There are two equivalent approaches to dressing. One approach
promoted
by Shirokov and Shebeko is, as you said, to keep the Hamilton
operator
of QED the same while change the definition of particles (from bare
particles
to dressed particles) and rewrite the Hamiltonian in terms of dressed
particle operators. Another approach is to keep the original particle
operators (just call them dressed) and to apply the unitary dressing
transformation directly to the Hamiltonian. Both approaches are
completely
equivalent (just as the Schroedinger and Heisenberg pictures of
quantum
mechanics are equivalent). This is discussed in subsection 12.1.10 of
my book. If you prefer to use the language of the first approach,
this
is OK with me. The confusion arose because I used the language of the
2nd approach in my book. I say that the unitary dressing
transformation
changes the Hamiltonian because the functional dependence of the
Hamiltonian on the dressed particle operators is different from
the functional dependence of the original QED Hamiltonian on the bare
particle operators.

There to "approaches" as you call them are exactly the same. What is
confusing that the meaning of your words does not coincide with what
you actually want to say. You give Shirokov and Shebeko as a reference
for the first approach. I can support that with any textbook on linear
algebra. Can you give a reference to your approach besides the PDF file
from your website? Part of good communication is the use of language
that is appropriate and unambiguous for both parties.

Quote:
You are right, I do need bare particles BEFORE the correct
Hamiltonian is
written. I need them to go through the 3 steps mentioned above. I
hate to
do that, but I do not have other choice at the moment. My point was
that I
do not need bare or virtual particles AFTER the RQD Hamiltonian is
written.


There is absolutely no relation between bare particles and what are
called "virtual particles". The latter are simply not particles,
they
are squiggles on paper.

There is a relation. When you draw a real electron in QED you first
draw
a line corresponding to a "bare" electron. Then you add lines of
virtual
photons that begin and end on the bare line. Then you add small
virtual electron-positron loops to the virtual photon lines, etc.
So, loosely speeking, in QED real electron = bare electron + coat of
virtual particles.

That is one way to look at it, but is not the only one. I need not draw
bare particle lines at all. If I wish, I can only draw dressed lines.
In this formulation scattering amplitudes can still be expanded in
terms of Feynman diagrams, but only dressed propagators will be used.
Wherever Feynman diagrams will have internal lines and loops,
integration over the momenta of these internal lines is still required.
These internal lines whose momenta must be integrated over are commonly
referred to as "virtual particles". In this formulation, there are no
bare particles, but still there are virtual particles. Conclusion: bare
particles have nothing to do with virtual particles and vice versa.
And, I'm afraid I'm repeating myself, "virtual particles" are not
particles at all!

Quote:
According to classical electromagnetic theory, electromagnetic waves
(= real photons in my language) can be created only by charges in
accelerated motion. Now, let us take a van-der-Graaf generator with
two
highly charged metallic balls. There is no movement of charges
accelerated or otherwise. So, there are no electromagnetic waves in
this
case. If you put the generator in a dark room, place photographic
plates everywhere around it, and wait for 100 years, you'll not find
a
single blackened spot on any of the plates. So, there was no single
real photon in the room. However, there was a huge electrostatic
attraction between the two
balls. How are you going to apply your statement "Electromagnetic
waves
== electromagnetic interaction" in this case?

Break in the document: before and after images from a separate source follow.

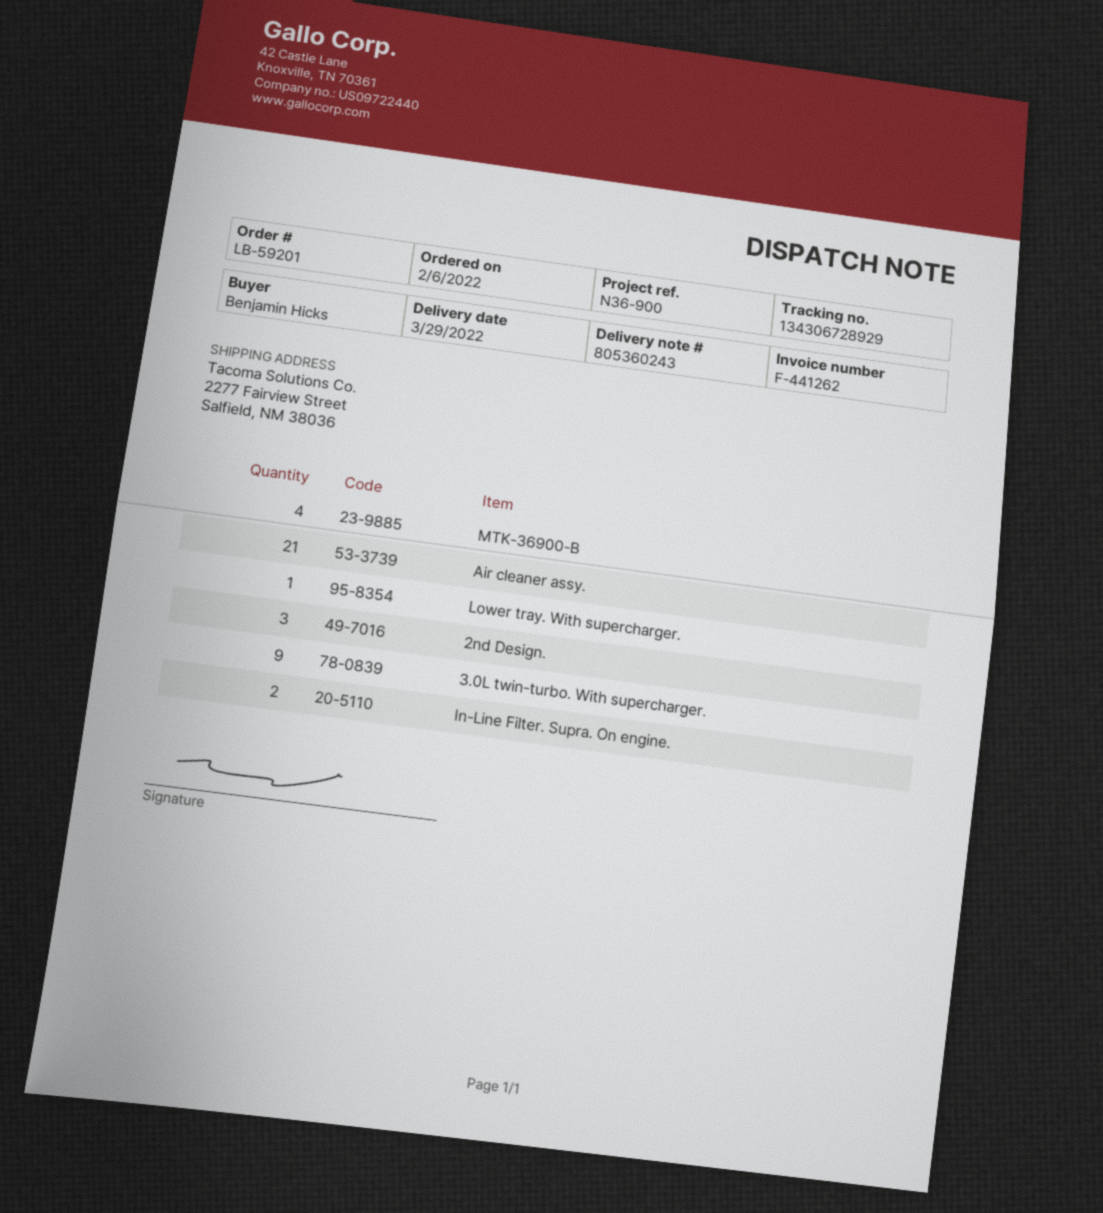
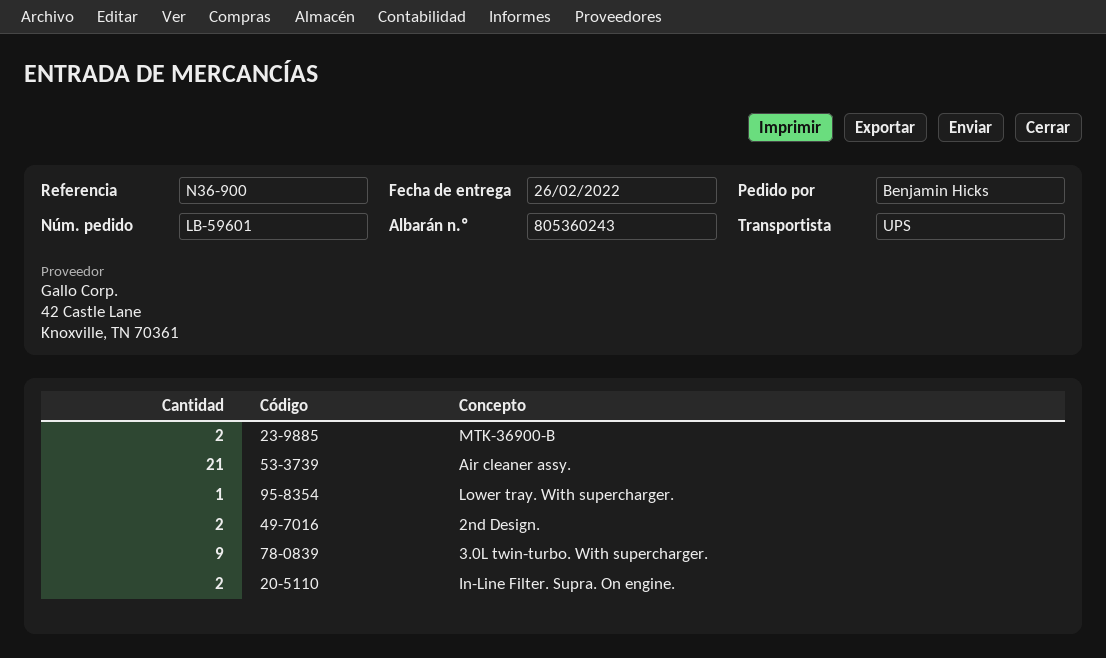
order number: LB-59201 -> LB-59601
delivery date: 2022-03-29 -> 2022-02-26
MTK-36900-B: 4 -> 2
2nd Design.: 3 -> 2

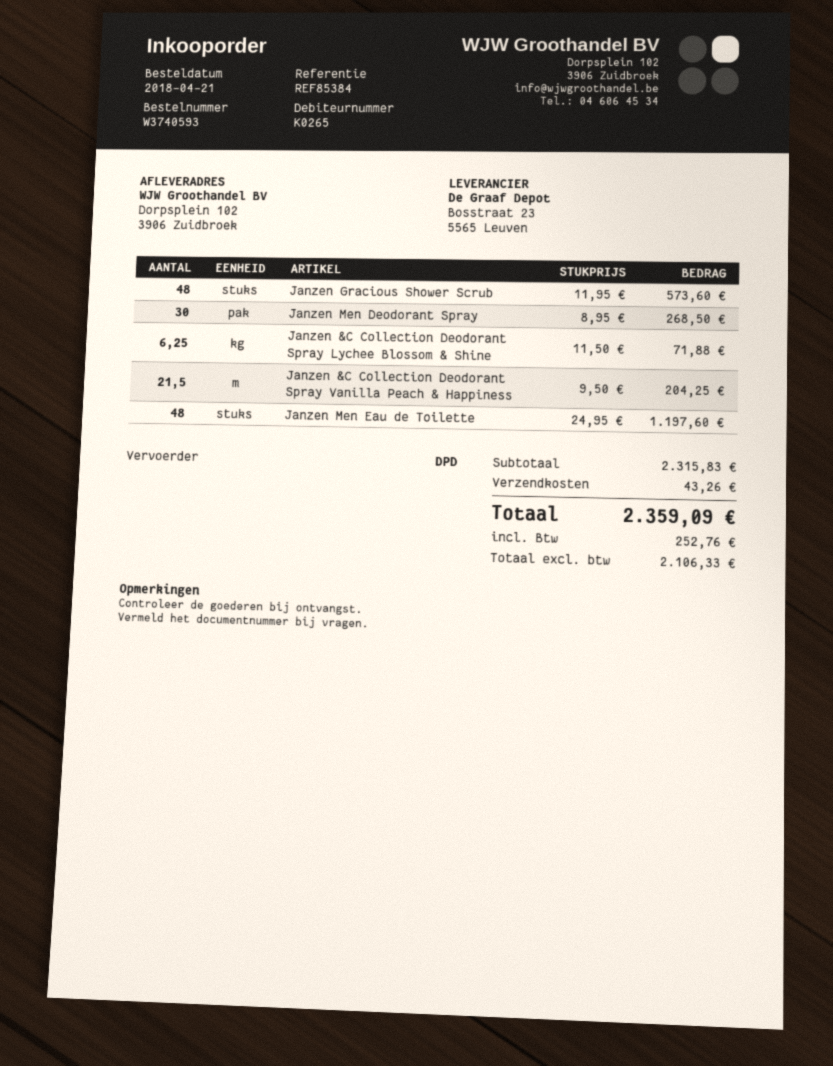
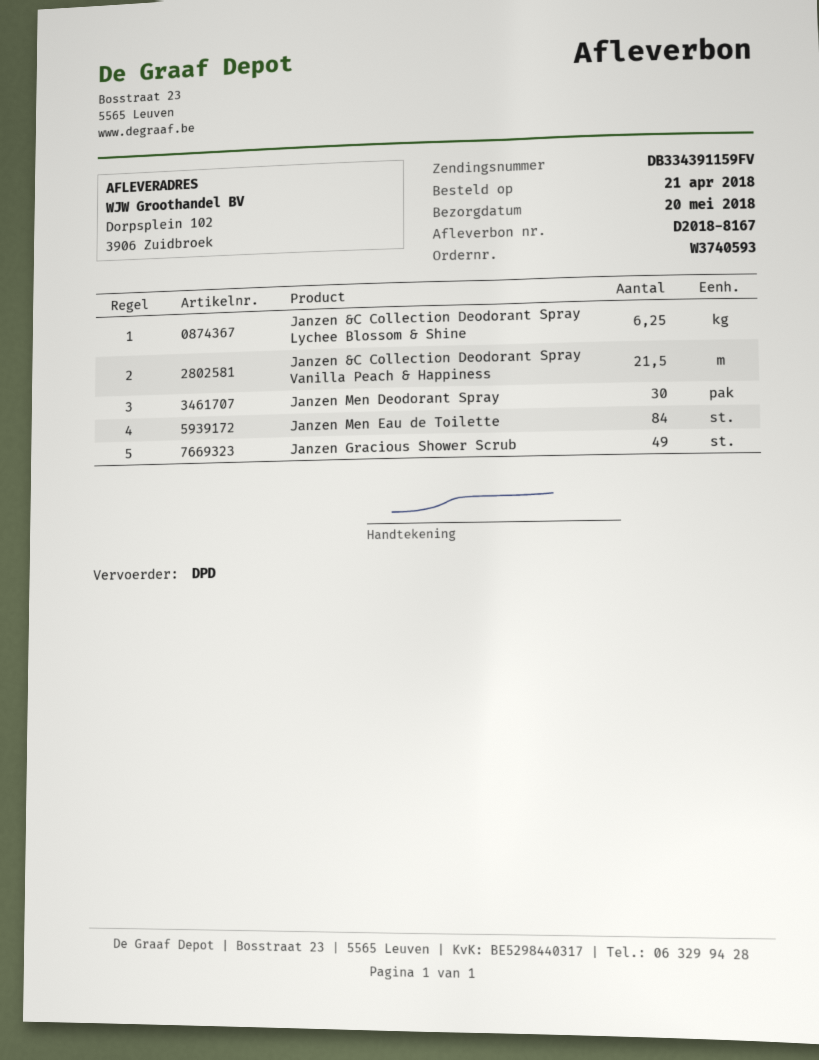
Janzen Gracious Shower Scrub: 48 -> 49
Janzen Men Eau de Toilette: 48 -> 84

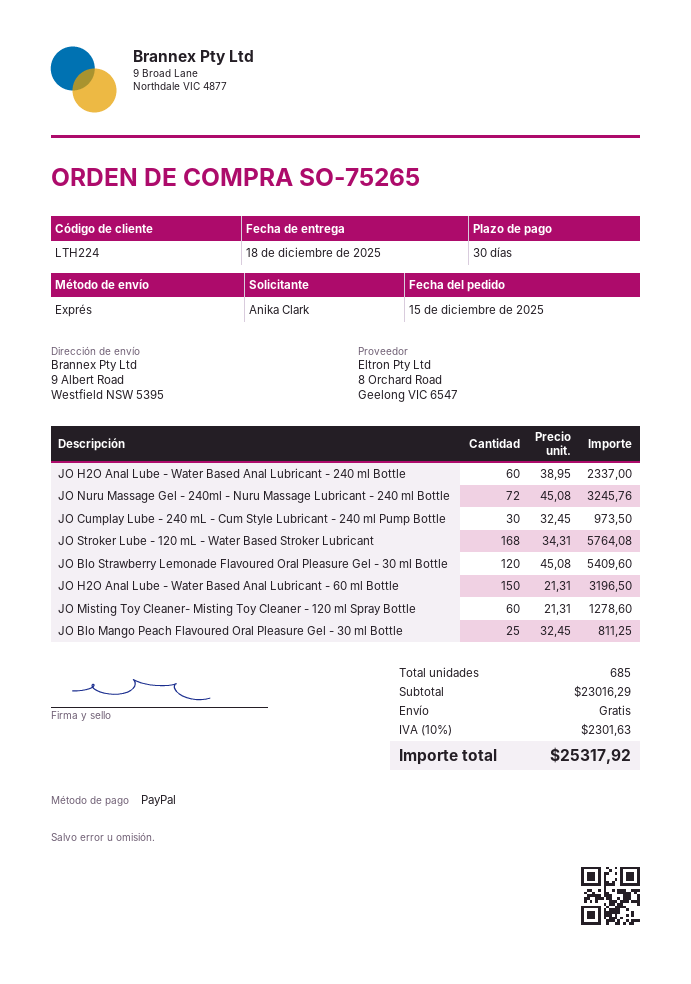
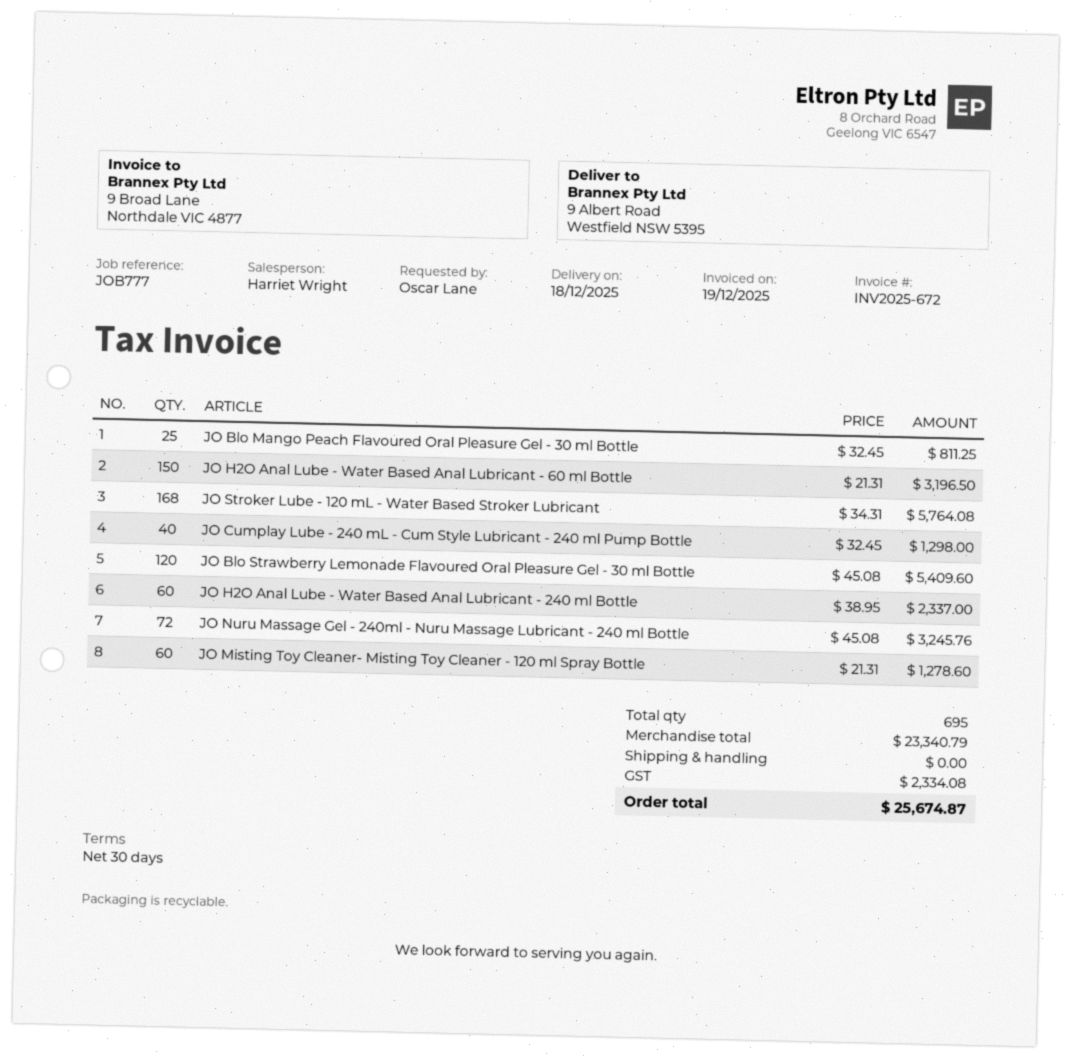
ordered by: Anika Clark -> Oscar Lane
JO Cumplay Lube - 240 mL - Cum Style Lubricant - 240 ml Pump Bottle: 30 x 32.45 = 973.50 -> 40 x 32.45 = 1298.00
total quantity: 685 -> 695
subtotal: 23016.29 -> 23340.79
tax: 2301.63 -> 2334.08
total: 25317.92 -> 25674.87

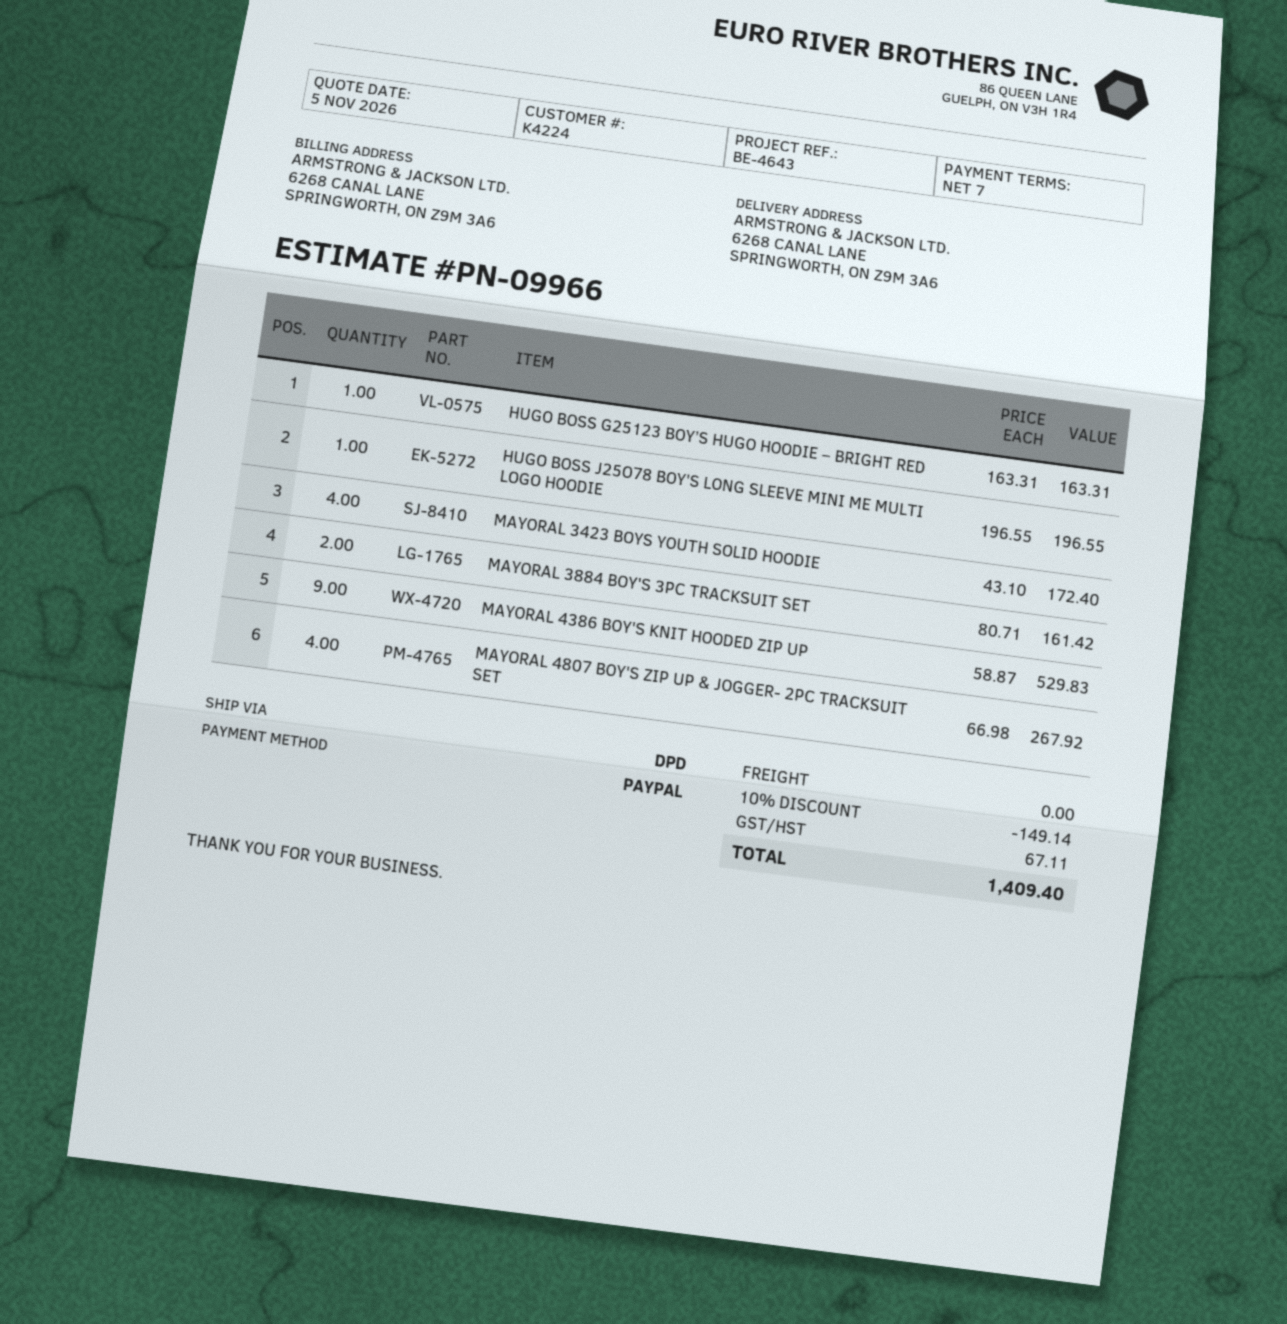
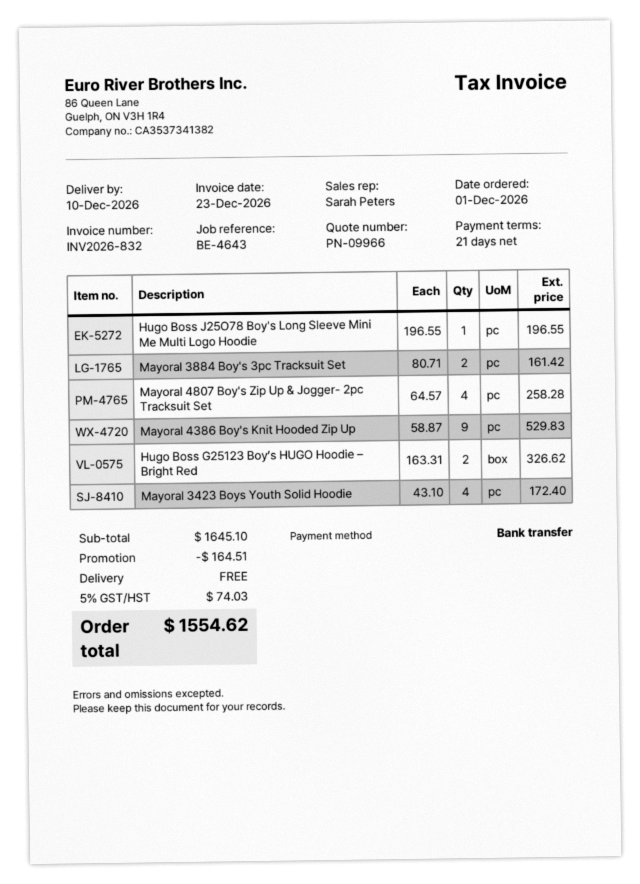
payment terms: 7 days -> 21 days
payment method: PayPal -> bank transfer
HUGO BOSS G25123 BOY’S HUGO HOODIE – BRIGHT RED: 1 x 163.31 = 163.31 -> 2 x 163.31 = 326.62
MAYORAL 4807 BOY'S ZIP UP & JOGGER- 2PC TRACKSUIT SET: 4 x 66.98 = 267.92 -> 4 x 64.57 = 258.28
discount: 149.14 -> 164.51
tax: 67.11 -> 74.03
total: 1409.40 -> 1554.62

Yes, I will apply that statement. And if you will indeed perform the
experminet with a van der Graaf generator, you will see spots on the
plates. Well, perhaps the photographic paper is not sensitive for low
enough fequencies, in that case I suggest a simple radio reciever. You
say that electromagnetic radiation is associated with accelerating
charges. But tell me, how do you charge up a van der Graaf generator
without accelerating any charges? Even if you assume that the electric
fields have settled into a static configuration, the statement that
this interaction can still be explained with electromagnetic waves is
nothing but the statement that the electric field can be written in a
Fourier decomposition in terms of different frequency components.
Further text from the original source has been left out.